After transposing data I'd like to re-assign attributes that are dropped. This could also be applicable to copying attributes from one data frame to another. Or copying attributes after mutates, etc., where they are dropped.
library(reshape2)
df <- data.frame(id = c(1,2,3,4,5),
time = c(11, 22,33,44,55),
c = c(1,2,3,5,5),
d = c(4,2,5,4,NA))
attr(df$id,"label")<- "label"
attr(df$time,"label")<- "label2"
attr(df$c,"label")<- "something here"
attr(df$d,"label")<- "count of something"
str(df)
str(df)
data.frame': 5 obs. of 4 variables:
$ id : num 1 2 3 4 5
..- attr(*, "label")= chr "label"
$ time: num 11 22 33 44 55
..- attr(*, "label")= chr "label2"
$ c : num 1 2 3 5 5
..- attr(*, "label")= chr "something here"
$ d : num 4 2 5 4 NA
..- attr(*, "label")= chr "count of something"
Cast to wide
dfwide<- recast(df,id~variable +time,
id.var = c("id","time"))
Usual attribute lost message:
Warning message:
attributes are not identical across measure variables; they will be dropped
str(dfwide)
'data.frame': 5 obs. of 11 variables:
$ id : num 1 2 3 4 5
$ c_11: num 1 NA NA NA NA
$ c_22: num NA 2 NA NA NA
$ c_33: num NA NA 3 NA NA
$ c_44: num NA NA NA 5 NA
$ c_55: num NA NA NA NA 5
$ d_11: num 4 NA NA NA NA
$ d_22: num NA 2 NA NA NA
$ d_33: num NA NA 5 NA NA
$ d_44: num NA NA NA 4 NA
$ d_55: num NA NA NA NA NA
Using mostattributes
one can copy attributes between dataframes, but for iterations over many column names I can't figure out or think about how to map this efficiently in a different way save one by one.

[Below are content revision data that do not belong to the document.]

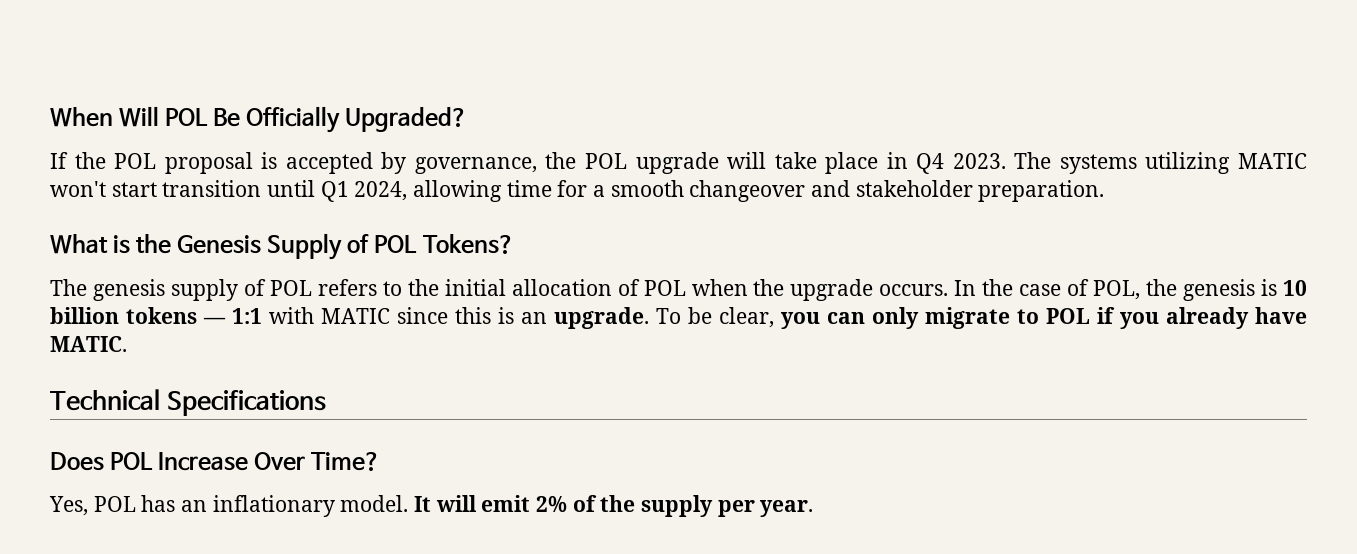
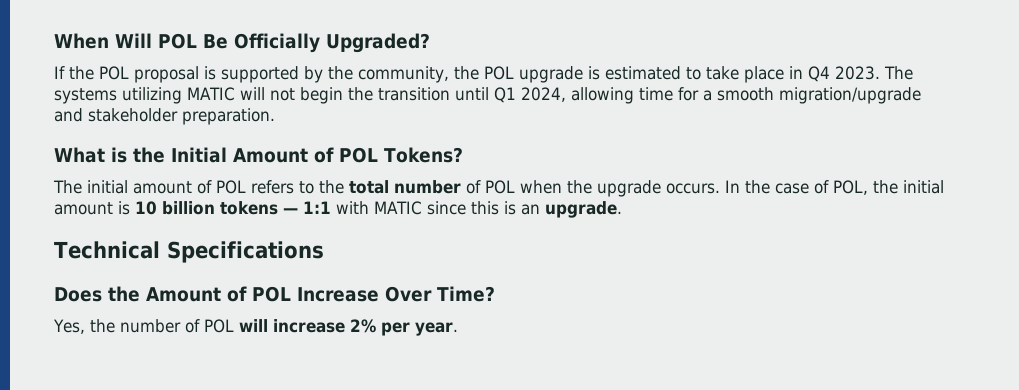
- If the POL proposal is accepted by governance, the POL upgrade will take place in Q4 2023.
+ If the POL proposal is supported by the community, the POL upgrade is estimated to take place in Q4 2023.
- The systems utilizing MATIC won't start transition until Q1 2024, allowing time for a smooth changeover and stakeholder preparation.
+ The systems utilizing MATIC will not begin the transition until Q1 2024, allowing time for a smooth migration/upgrade and stakeholder preparation.
- What is the Genesis Supply of POL Tokens?
+ What is the Initial Amount of POL Tokens?
- The genesis supply of POL refers to the initial allocation of POL when the upgrade occurs.
+ The initial amount of POL refers to the total number of POL when the upgrade occurs.
- In the case of POL, the genesis is 10 billion tokens — 1:1 with MATIC since this is an upgrade. To be clear, you can only migrate to POL if you already have MATIC.
+ In the case of POL, the initial amount is 10 billion tokens — 1:1 with MATIC since this is an upgrade.
- Does POL Increase Over Time?
+ Does the Amount of POL Increase Over Time?
- Yes, POL has an inflationary model. It will emit 2% of the supply per year.
+ Yes, the number of POL will increase 2% per year.

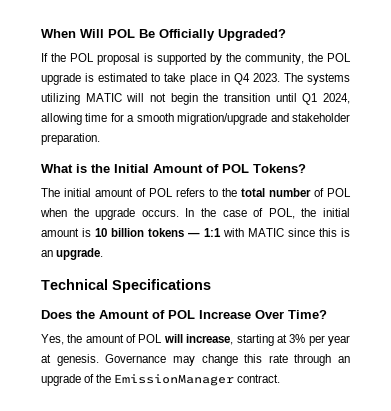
- Yes, the number of POL will increase 2% per year.
+ Yes, the amount of POL will increase, starting at 3% per year at genesis. Governance may change this rate through an upgrade of the EmissionManager contract.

mostattributes(dfwide$c_11)<-attributes(df$c)
mostattributes(dfwide$c_22)<-attributes(df$c)
> str(dfwide)
'data.frame': 5 obs. of 11 variables:
$ id : num 1 2 3 4 5
$ c_11: num 1 NA NA NA NA
..- attr(*, "label")= chr "something here"
$ c_22: num NA 2 NA NA NA
..- attr(*, "label")= chr "something here"
$ c_33: num NA NA 3 NA NA
I was trying to automate it but failed (all c's should have same labels and d's have same labels):
#extract arguments
dlist<-enframe(names(df))%>%
slice(-1,-2)%>%
pull(., value)
dlist
dlistw<-enframe(names(dfwide))%>%
slice(-1)%>%
pull(., value)
dlistw
#function
mostatt<- function(var1, var2) {
mostattributes(dfwide[[var1]])<<-attributes(df[[var2]])
}
mapply(mostatt,dlistw,dlist)
str(dfwide)
'data.frame': 5 obs. of 11 variables:
$ id : num 1 2 3 4 5
$ c_11: num 1 NA NA NA NA
..- attr(*, "label")= chr "something here"
$ c_22: num NA 2 NA NA NA
..- attr(*, "label")= chr "count of something"
$ c_33: num NA NA 3 NA NA
..- attr(*, "label")= chr "something here"
$ c_44: num NA NA NA 5 NA
..- attr(*, "label")= chr "count of something"
$ c_55: num NA NA NA NA 5
..- attr(*, "label")= chr "something here"
$ d_11: num 4 NA NA NA NA
..- attr(*, "label")= chr "count of something"
$ d_22: num NA 2 NA NA NA
..- attr(*, "label")= chr "something here"
$ d_33: num NA NA 5 NA NA
..- attr(*, "label")= chr "count of something"
$ d_44: num NA NA NA 4 NA
..- attr(*, "label")= chr "something here"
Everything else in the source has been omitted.